No tardó en tender el cableado de la nueva cometida. La línea salía de la misma caja que daba servicio al bar. Durante el breve tiempo que le llevó finalizar la última conexión, le tentó la manera de escarmentar también al cantinero. Recordaba de una de las veces que había ido a tomar algo al bar, que le oyó quejarse a otros clientes de que arrastraba dolencias persistentes en una de las rodillas y de lo mal que funcionaba la Seguridad Social, pues estaba en espera desde hacía casi un año para operarse. A unos metros se hallaba la caja de conexiones telefónicas. Descendió y sin quitarse la faja de las herramientas, se introdujo en el coche. Calibraba la oportunidad y el riesgo que corría si llevaba a cabo la idea que se le había cruzado en su mente. Lo que más le remordía era aprovecharse de la red telefónica para realizar el plan: era una intromisión que quizá no se perdonaría, no porque albergara temor a que lo descubrieran, sino por una simple cuestión de ética profesional. No quiso prolongar la duda. Sin tomar su escalera, ascendió por los estribos finos de acero clavados a ambos lados del palo hasta llegar a la caja. No tuvo ninguna dificultad en identificar el cable negro que venía de la fachada del bar. Tiró un poco de la punta hasta averiguar cuál era la conexión que buscaba. Conectó el cable del teléfono de obra que portaba y llamó. No lo respondieron hasta que el timbre sonó varias veces. Al final, al otro lado, descolgó el auricular una mujer a la que se dirigió preguntando por el cantinero. Este se puso y le notó en el tono que estaba muy ocupado. Simplemente le comunicó que el lunes de la semana siguiente debería ingresar en traumatología para proceder a la operación programada.
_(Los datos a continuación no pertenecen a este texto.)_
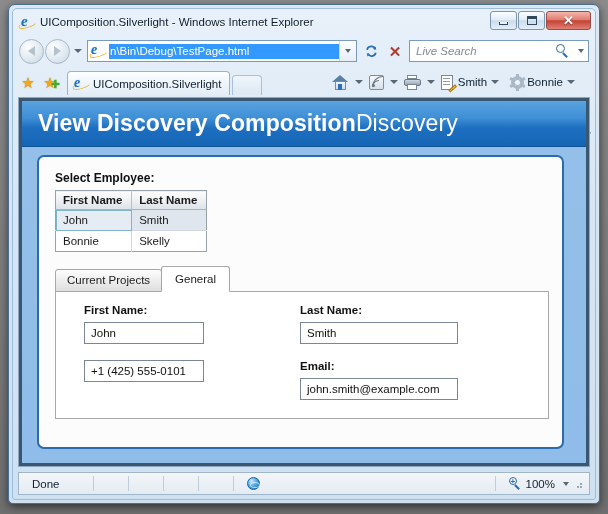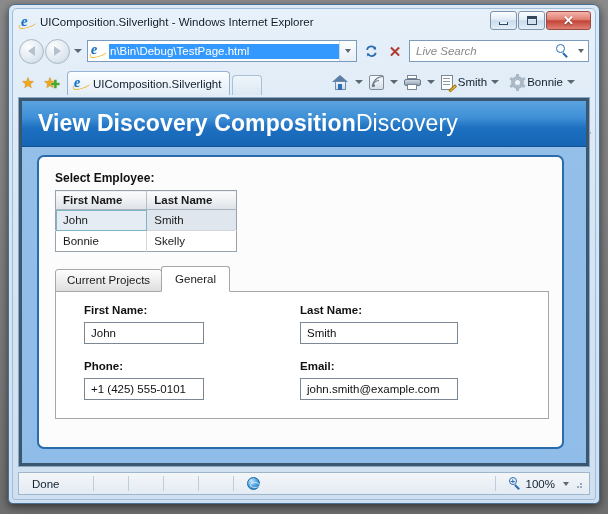"First Name" .grid { width: 182px -> 152px }
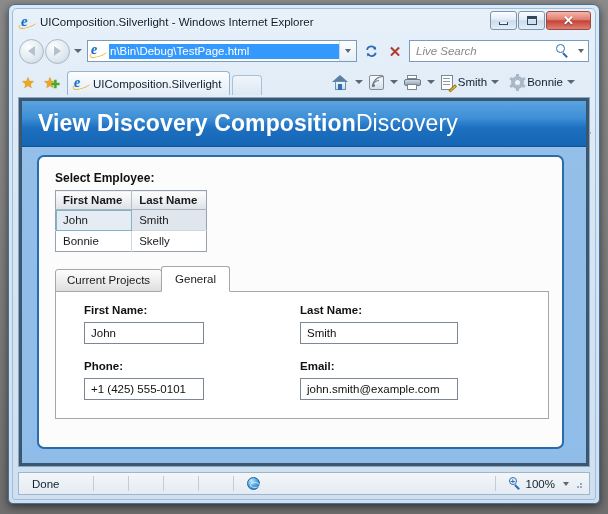"Phone:" div.fld-label { html: <div>Phone:</div> -> none }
No sabía con qué criterio juzgaría pasado un tiempo lo que acababa de hacer, pero, en esos momentos, se sentía bien. Había conseguido realizar lo que creía que era su obligación. No podía ser que los provocadores se salieran siempre con la suya y que no recibieran el castigo acorde a su fechoría. Incluso, juzgaba que lo que había hecho no dejaba de ser una venganza pueril y que se merecía algo más fuerte, pero se consoló pensando que por lo menos probaría una pizca del sabor del escarmiento.

Como no estaba seguro de que la llamada con el aviso del ingreso hubiera resultado verosímil, el lunes, a primera hora, se presentó en el pueblo con el único propósito de verificar si el engaño había dado sus frutos. Antes de llegar se cruzó con un coche que no era el del tabernero, pero le pareció verlo a él en el asiento del copiloto. Se dirigió al local y sin bajarse pudo leer el cartel que ponía: “Cerrado hasta nuevo aviso”.

Mientras recorría las calles camino de la carretera, respiró con satisfacción y supo que quizá no regresaría nunca más a esa localidad apartada.